Dynamics of a Probable Earth-mass Planet in GJ 832 System

TL;DR

This study investigates the stability and potential existence of a sub-Earth mass planet between the known planets in the GJ 832 system using numerical simulations and radial velocity analysis.

Contribution

It provides a detailed phase-space analysis and stability assessment for a hypothetical planet in GJ 832, suggesting possible stable orbits and observational signatures.

Findings

A stable orbit for a planet up to 15 Earth masses exists between 0.25-2.0 AU.

The injected planet can remain stable for at least one billion years.

Radial velocity signals indicate potential detectability of such a planet with current methods.

Abstract

Stability of planetary orbits around the GJ 832 star system, which contains inner (GJ 832c) and outer (GJ 832b) planets, is investigated numerically and a detailed phase-space analysis is performed.

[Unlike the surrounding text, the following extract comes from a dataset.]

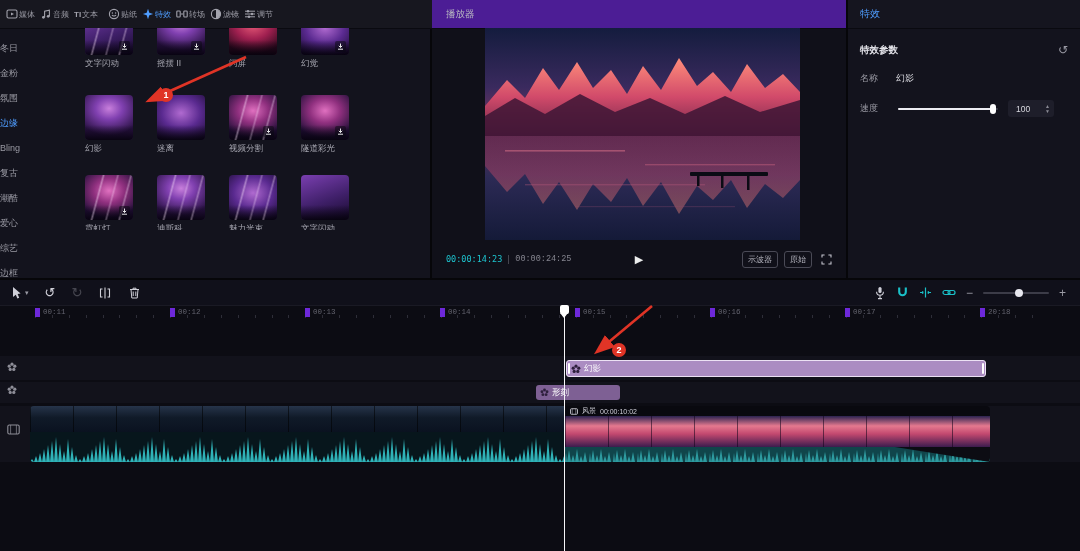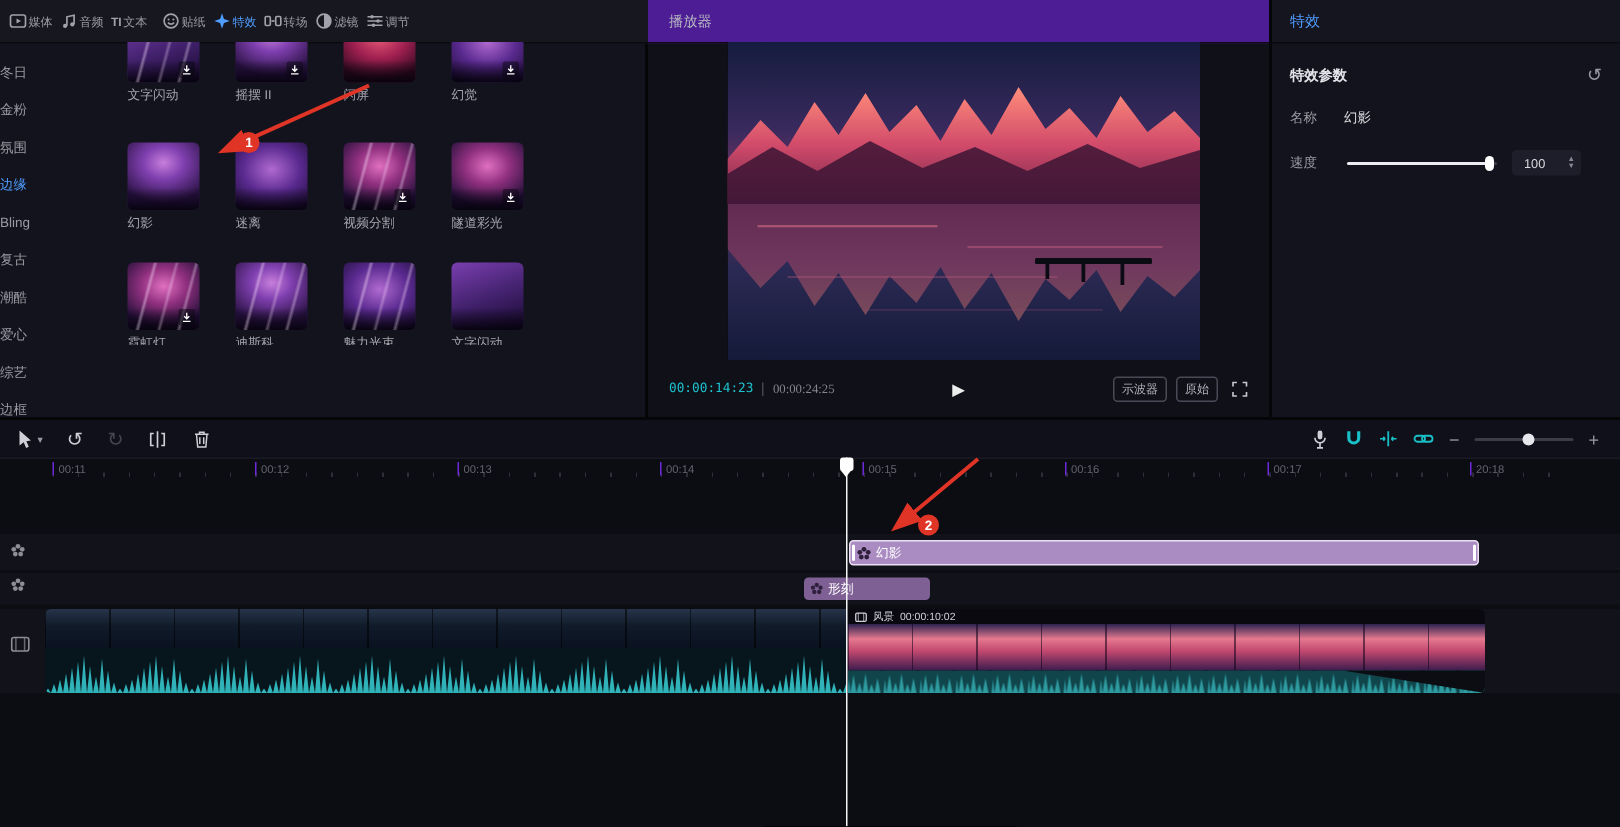"00:00:24:25" .tc-total { font-family: Liberation Serif, serif -> Liberation Mono, monospace }
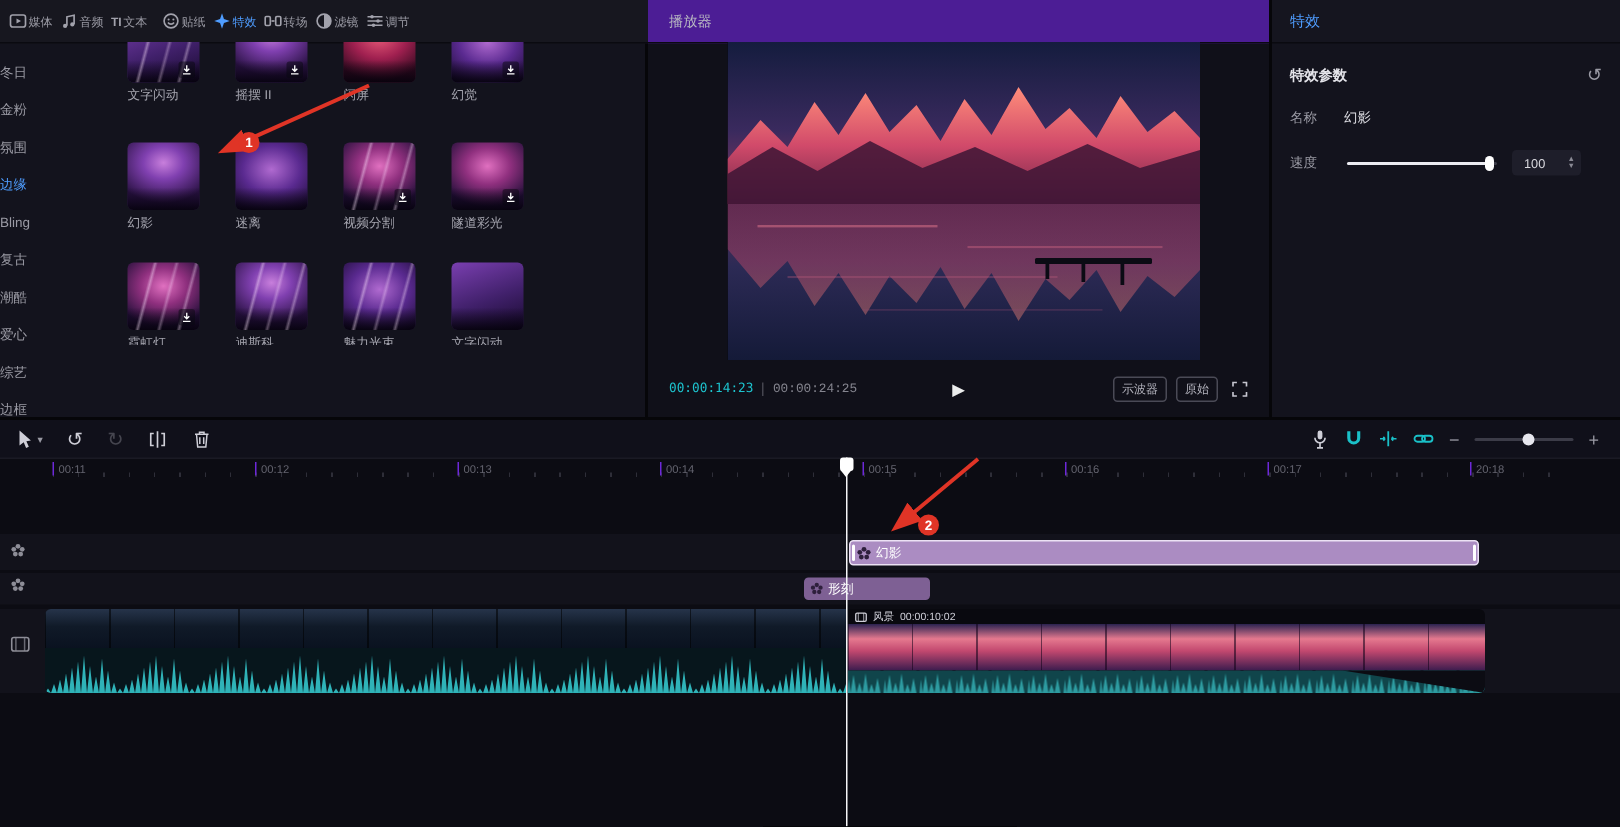"00:11" .rl { border-left: 1px solid #6d28d9 -> 5px solid #6d28d9; font-family: Liberation Sans, sans-serif -> Liberation Mono, monospace }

A special emphasis is given to the existence of stable orbits for a planet less than 15M$_\oplus$ which is injected between the inner and outer planets. Thus, numerical simulations are performed for three and four bodies in elliptical orbits (or circular for special cases) by using a large number of initial conditions that cover the selected phase-spaces of the planet's orbital parameters. The results presented in the phase-space maps for GJ 832c indicate the least deviation of eccentricity from its nominal value, which is then used to determine its inclination regime relative to the star-outer planet plane. Also, the injected planet displays stable orbital configurations for at least one billion years. Then, the radial velocity curves based on the signature from the Keplerian motion are generated for the injected planets with masses 1M$_\oplus$ to 15M$_\oplus$ in order to estimate their semimajor axes and mass-limit. The synthetic RV signal suggests that an additional planet of mass $\le$ 15M$_\oplus$ with dynamically stable configuration may be residing between 0.25 - 2.0 AU from the star. We have provided an estimated number of RV observations for the additional planet that is required for further observational verification.